Reddit science discussions as a dataset

Reddit is a popular social news aggregator and discussion site with hundreds of thousands of subreddits devoted to every topic one can imagine. One special kind of subreddits are the “Ask” forums where questions are posed and answered among subscribers. A particularly interesting subreddit is AskScience, where questions from various scientific disciplines are discussed in a very informed manner, giving a lot of references and different angles on a topic. We wanted to take this data as an opportunity to develop a workflow for deriving datasets from Reddit and to analyse them using the Lateral Intelligence Platform LIP.

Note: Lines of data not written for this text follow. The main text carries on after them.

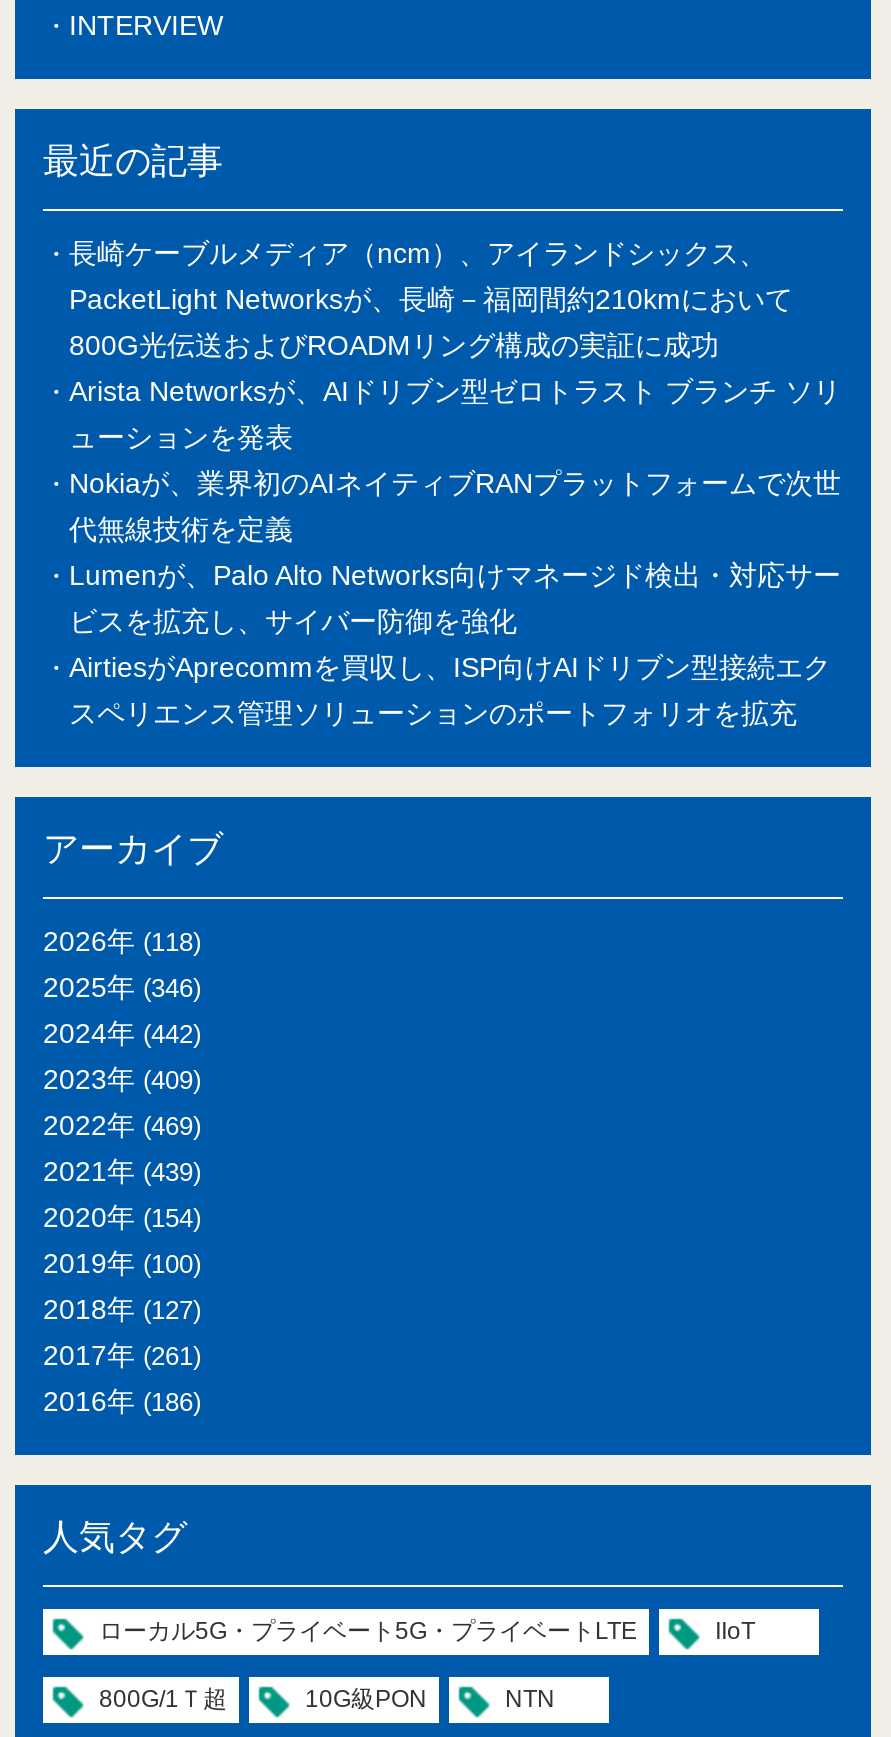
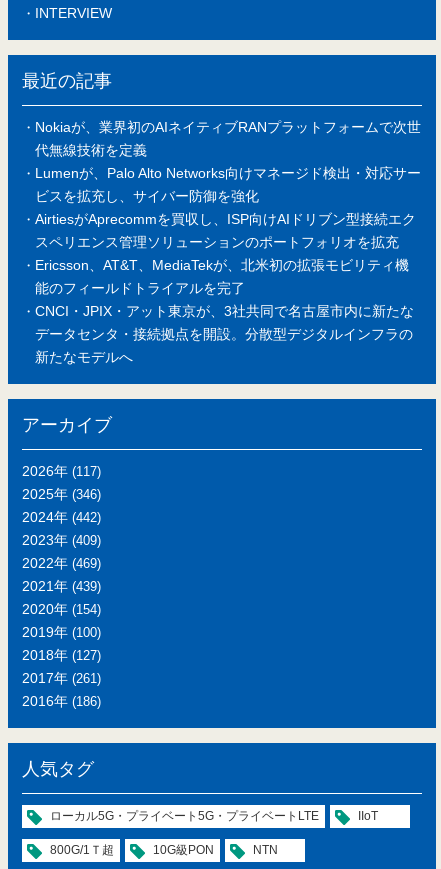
- 長崎ケーブルメディア（ncm）、アイランドシックス、
- PacketLight Networksが、長崎－福岡間約210kmにおいて
- 800G光伝送およびROADMリング構成の実証に成功
- Arista Networksが、AIドリブン型ゼロトラスト ブランチ ソリ
- ューションを発表

moved up: Nokiaが、業界初のAIネイティブRANプラットフォームで次世 | 代無線技術を定義 | Lumenが、Palo Alto Networks向けマネージド検出・対応サー | ビスを拡充し、サイバー防御を強化 | AirtiesがAprecommを買収し、ISP向けAIドリブン型接続エク | スペリエンス管理ソリューションのポートフォリオを拡充

+ Ericsson、AT&T、MediaTekが、北米初の拡張モビリティ機
+ 能のフィールドトライアルを完了
+ CNCI・JPIX・アット東京が、3社共同で名古屋市内に新たな
+ データセンタ・接続拠点を開設。分散型デジタルインフラの
+ 新たなモデルへ

- 2026年(118)
+ 2026年(117)
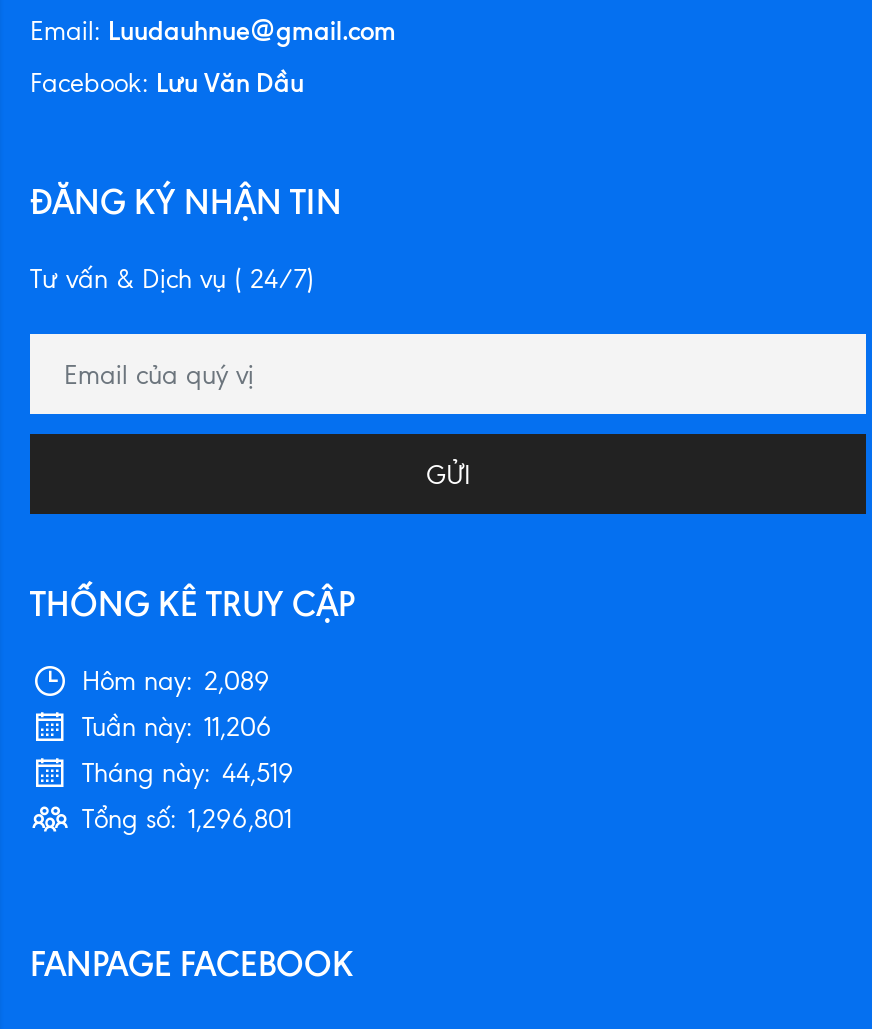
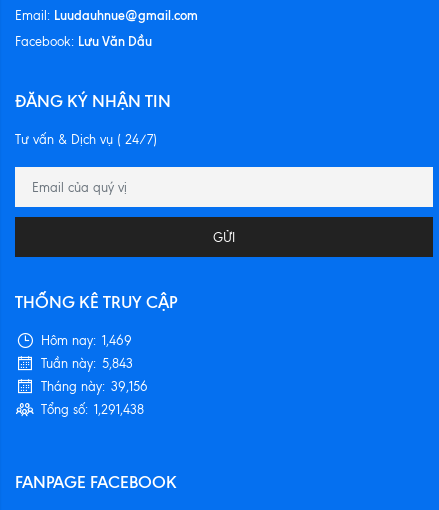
- Hôm nay: 2,089
+ Hôm nay: 1,469

- Tuần này: 11,206
+ Tuần này: 5,843

- Tháng này: 44,519
+ Tháng này: 39,156

- Tổng số: 1,296,801
+ Tổng số: 1,291,438
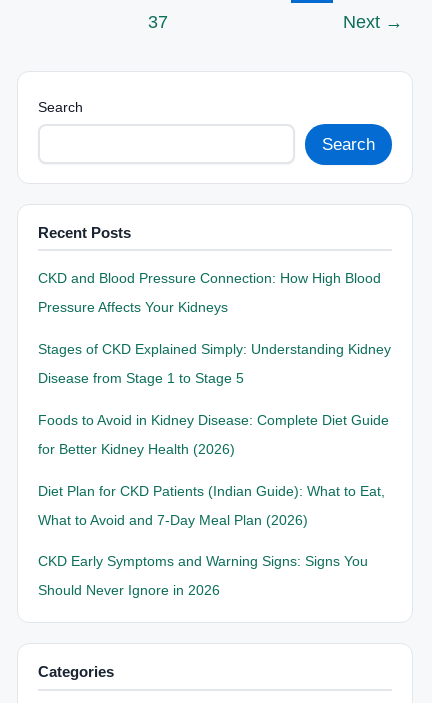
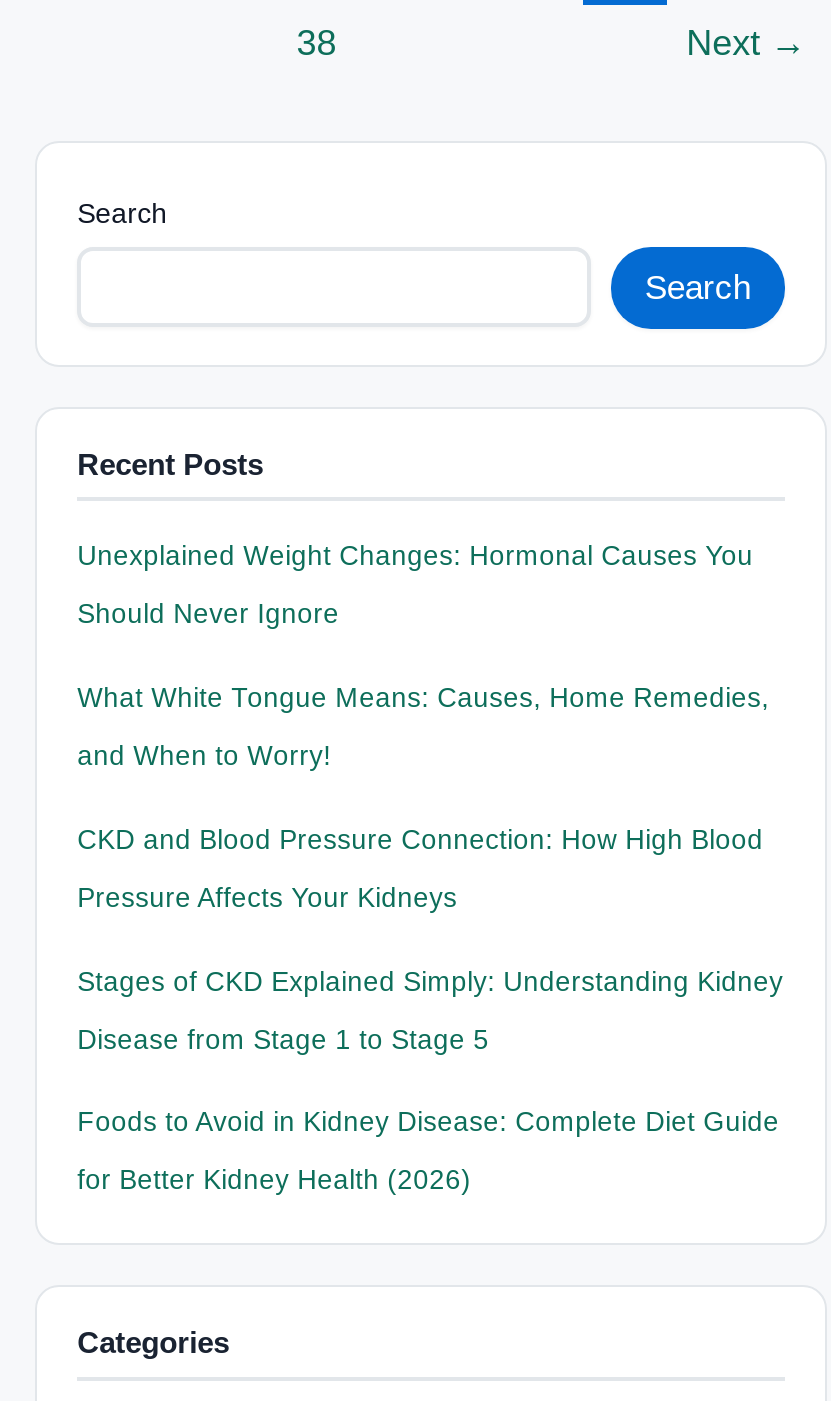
- 37
+ 38

+ Unexplained Weight Changes: Hormonal Causes You
+ Should Never Ignore
+ What White Tongue Means: Causes, Home Remedies,
+ and When to Worry!

moved down: CKD and Blood Pressure Connection: How High Blood | Pressure Affects Your Kidneys | Stages of CKD Explained Simply: Understanding Kidney | Disease from Stage 1 to Stage 5 | Foods to Avoid in Kidney Disease: Complete Diet Guide | for Better Kidney Health (2026)

- Diet Plan for CKD Patients (Indian Guide): What to Eat,
- What to Avoid and 7-Day Meal Plan (2026)
- CKD Early Symptoms and Warning Signs: Signs You
- Should Never Ignore in 2026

Getting data out of Reddit

Reddit provides an API for accessing its data. A particularly nice library for using the API from within Python is PRAW, the Python Reddit API Wrapper. Once you’ve set up a user account on Reddit and registered for a developer ID and secret, connecting to the API via PRAW is very easy:

import praw
reddit = praw.Reddit(client_id=YOUR_CLIENT_ID,
                     client_secret=YOUR_CLIENT_SECRET,
                     password=YOUR_ACCOUNT_PASSWORD,
                     username=YOUR_ACCOUNT_USERNAME,
                     user_agent=NAME_OF_YOUR_APP)

This returns an object for interacting with the different types of information on Reddit, such as subreddits, submissions, comments, etc. To work with a specific subreddit, in our case AskScience, a Subreddit object is generated:

subreddit = reddit.subreddit('AskScience')

This can be used to extract for example submissions or comments from AskScience with the option to specify various search criteria:

# Get titles of submissions between two UNIX timestamps
for submission in subreddit.submissions(start=1478592000, end=1478678400):
    print(submission.title)

# Get authors of 25 most recent comments
for comment in subreddit.comments(limit=25):
    print(comment.author)

See the PRAW documentation for more details on how to use the Subreddit object. One restriction of the API is that it only returns a limited number of results, usually up to 1000. Therefore, to get all data for a specific period of time, it is easiest to iterate over short periods that will most likely have less results than this limit. Following this discussion on redditdev, we used the search function of the Subreddit object and iterated over individual days:

query = 'timestamp:%d..%d' % (start_day.timestamp(), end_day.timestamp())
submissions = list(subreddit.search(query, sort='new', limit=1000, syntax='cloudsearch')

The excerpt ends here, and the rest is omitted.